That depends on when we:
a) can reliably tell people if they’ve been infected, and
b) know that those who have been infected are immune.
Let’s take these in order.
How do you know you’ve been infected with coronavirus?
Outside of the obvious – a positive test that shows the actual presence of the coronavirus, there has been much talk of “antibody” or “serology” tests. You may have seen articles like this one reporting that many more of us have been infected with the virus than we thought.

Not so fast…that assumes the tests used to verify exposure are accurate, ergo, the core issue is “are these antibody tests accurate?

First, there are over 120 antibody tests on the market – few if any vetted by the FDA to determine if the tests are accurate. And some have been shown to be pretty inaccurate, including $20 million worth of tests the UK bought from a Chinese supplier.

Credible research indicates some tests are accurate – and some aren’t.  A study conducted by UC-San Francisco and Cal Berkeley on a dozen of the tests indicates there are an alarming number of false positives – tests that show patients DO have antibodies, when in fact the patients don’t.  That means the tests indicated the patients were infected – when they may well not have been.

Here’s the key statement from the cite below: “a large proportion of those testing positive on an antibody test may not actually have had COVID-19 [emphasis added]” – and thus could be infected – and infect others – in the future.

The good news is the FDA has decided it will begin to “test the tests”; yet another example of the FDA’s new operating principle “Better late than never.

Second, there is no consensus as to the immunity of individuals previously infected with coronavirus to a re-infection. 

This from the actual study report cited above:

Importantly, we still do not know the extent to which positive results by serology reflect a protective immune response. Future functional studies are critical to determine whether specific antibody responses predict virus neutralization and protection against re-infection. Until this is established, conventional antibody assays should not be used as predictors of future infection risk [emphasis added]

What does this mean for you?

Until we know who’s been infected and if they are immune, “opening up” will be a crap shoot.

Scientific rigor is critical, and you MUST read critically. 

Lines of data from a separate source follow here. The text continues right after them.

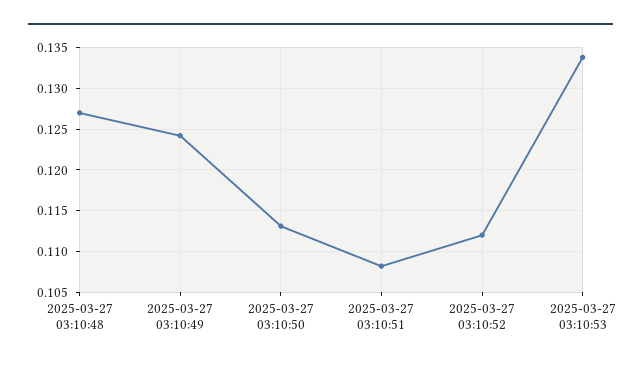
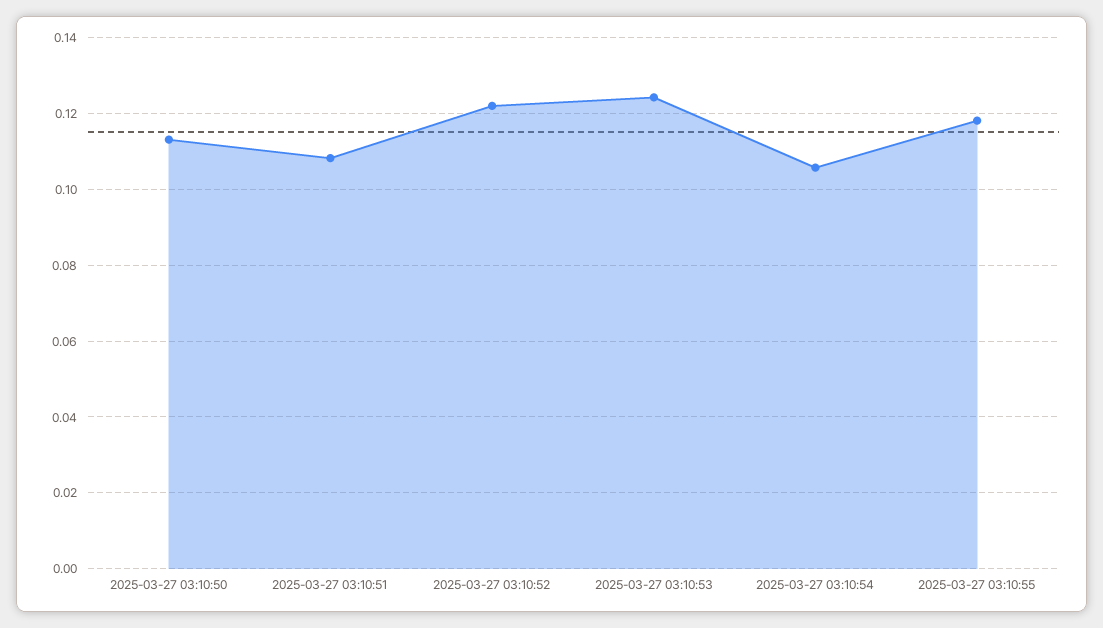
2025-03-27 03:10:48: 0.127 -> none
2025-03-27 03:10:49: 0.124 -> none
2025-03-27 03:10:52: 0.112 -> 0.122
2025-03-27 03:10:53: 0.134 -> 0.124
2025-03-27 03:10:54: none -> 0.106
2025-03-27 03:10:55: none -> 0.118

3 thoughts on “When can we re-open?”

  1. No test is 100% correct. The current Covid-19 test being used widely is 70% reliable for a negative result, so 30% of negatives could be positive. The US Healthcare system is providing the best care available to its patients in all settings. We set the standard for flexibility, resourcefulness and adaptability of our front line primary care physicians, ED physicians and the ICU specialists. The lives saved, and the patients whose disease process has been stopped precluding hospitalization is tremendous, also treatment to avoid an ICU admission or a dreaded intubation. We are far from coming to grips with this virus and maybe we will never come to grips with it and will just have to move on with life. Scientists are still dissecting the H1N1 and have little insight than what was originally learned during its initial pandemic and we still continue to have outbreaks every winter. Sometimes these viruses show us how little patience we have and what
    little understanding of our mortality and that truly everyday you wake up is a miracle and that we should live life accordingly and without fear.

    1. Hello Tony – thanks for your thoughts, always appreciate your comments.

      I’m a bit cautious about statements concerning accuracy and reliability. I assume you are referring to the RT-PCR test; I haven’t seen that specific data point so a cite would be helpful. From a statistical perspective, my understanding is there’s a lot to this – this piece provides a good perspective.

      Like most tests, the lower the viral or bacterial (or chemical or whatever you are testing for) load, the higher the false negative results. In this case, the earlier the test is given, the lower the viral load, the less reliable the test is.

      For antibody tests, my understanding is the problem is somewhat different – the false positive is the issue, and the lack of credibility of many current antibody tests coupled with the lack of involvement by the FDA is leading to significant confusion.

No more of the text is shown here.